Trinitas embraces content and pedagogy that are unique in our area. If a parent is struggling to understand why his second grader spends the school day singing and chanting and reciting rhymes instead of analyzing his feelings and doubling down on STEM, chances are he can’t ask his neighbor whose kid goes to XYZ school down the road to help him understand it. He needs to ask Trinitas parents to help him understand it, and not only other Trinitas second grade parents, but also parents of seventh graders and tenth graders who can tell him how what his child is doing in second grade will pay off down the road. If he has met and gotten to know those other parents, he can get answers to his questions that will most likely lead to a fuller understanding and deeper appreciation for the classical education his child is receiving.

Another reason community is so important at Trinitas is that we are living together every day at the school as Christians, holding each other accountable to live according to God’s ways. We work hard to cultivate virtue and Christian character in our students, but that takes community. Hillary Clinton famously said in the nineties that it takes a village to raise a child; in fact, she wrote a book by that title. I never did read the book, and I doubt Ms. Clinton and I would agree on all points regarding raising children, but her statement makes sense to me from a Christian perspective. It does take a like-minded group of people to give a child a solid foundation in the Christian faith. Parents need reinforcement from church and school; they need to have a community that believes the same thing they believe about raising children.

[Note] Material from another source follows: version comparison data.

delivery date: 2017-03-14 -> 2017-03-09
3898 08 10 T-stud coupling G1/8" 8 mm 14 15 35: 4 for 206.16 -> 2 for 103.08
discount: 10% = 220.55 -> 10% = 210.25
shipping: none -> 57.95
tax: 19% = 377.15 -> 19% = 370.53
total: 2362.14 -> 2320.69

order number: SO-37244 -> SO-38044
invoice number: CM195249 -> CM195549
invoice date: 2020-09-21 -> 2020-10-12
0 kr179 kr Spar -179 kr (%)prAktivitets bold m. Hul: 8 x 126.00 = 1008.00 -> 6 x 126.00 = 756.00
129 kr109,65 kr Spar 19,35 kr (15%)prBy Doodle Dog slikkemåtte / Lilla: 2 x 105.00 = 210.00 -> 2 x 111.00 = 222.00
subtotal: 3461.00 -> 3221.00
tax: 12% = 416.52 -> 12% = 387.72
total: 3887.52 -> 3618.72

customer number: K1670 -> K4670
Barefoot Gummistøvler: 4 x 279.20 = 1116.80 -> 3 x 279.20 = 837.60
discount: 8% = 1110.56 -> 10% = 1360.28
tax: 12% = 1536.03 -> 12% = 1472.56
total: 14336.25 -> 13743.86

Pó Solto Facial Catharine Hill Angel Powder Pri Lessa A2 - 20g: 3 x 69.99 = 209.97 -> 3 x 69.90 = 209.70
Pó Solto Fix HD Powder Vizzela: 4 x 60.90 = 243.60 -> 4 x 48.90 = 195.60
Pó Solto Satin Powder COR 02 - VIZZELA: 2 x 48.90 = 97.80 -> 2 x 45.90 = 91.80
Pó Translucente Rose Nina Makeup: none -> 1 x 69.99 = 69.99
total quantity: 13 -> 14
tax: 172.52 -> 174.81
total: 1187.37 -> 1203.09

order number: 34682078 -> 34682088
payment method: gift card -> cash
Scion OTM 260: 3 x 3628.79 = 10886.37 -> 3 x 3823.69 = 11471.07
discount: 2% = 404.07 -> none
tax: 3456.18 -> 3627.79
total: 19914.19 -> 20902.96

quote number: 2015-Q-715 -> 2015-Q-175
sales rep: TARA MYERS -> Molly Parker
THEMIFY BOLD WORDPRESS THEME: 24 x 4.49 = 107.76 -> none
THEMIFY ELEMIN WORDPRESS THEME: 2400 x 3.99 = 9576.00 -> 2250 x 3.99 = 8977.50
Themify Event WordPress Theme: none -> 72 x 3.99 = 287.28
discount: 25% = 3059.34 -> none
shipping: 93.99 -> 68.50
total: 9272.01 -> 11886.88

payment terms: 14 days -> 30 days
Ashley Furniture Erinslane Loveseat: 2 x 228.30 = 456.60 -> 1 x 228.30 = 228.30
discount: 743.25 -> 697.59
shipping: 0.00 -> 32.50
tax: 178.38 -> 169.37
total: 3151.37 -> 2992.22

At Trinitas, we look for ways to bring our community together so we can build relationships with each other and get comfortable leaning on each other in this great task of raising our children in the nurture and admonition of the Lord. In the early days of the school, one of those ways we built community was Fall Festival. The whole school would turn out to eat barbeque, play games, and enjoy conversation with new friends under the shade of our sprawling oaks. As the school grew and we added sports, the calendar became so full that we dropped Fall Festival in lieu of tailgate parties at soccer and volleyball games. But for those of us who have been around a while, nothing can quite replace Fall Festival.

This fall, we’re bringing festival back! Times may have changed, the calendar may be too full, and the school may have grown, but we still need community. There’s no better time to make new friends and build the relationships that bind a people together than on a picnic blanket under a big oak tree with a belly full of barbecue. If you’re already part of the Trinitas family, I sure hope to see you there. All the details have been coming home to you in our weekly emails. If you’re not part of the Trinitas family, well, you just don’t know what you’re missing, but maybe it’s not too late. If you’re looking for a school that values community, you’ve come to the right place!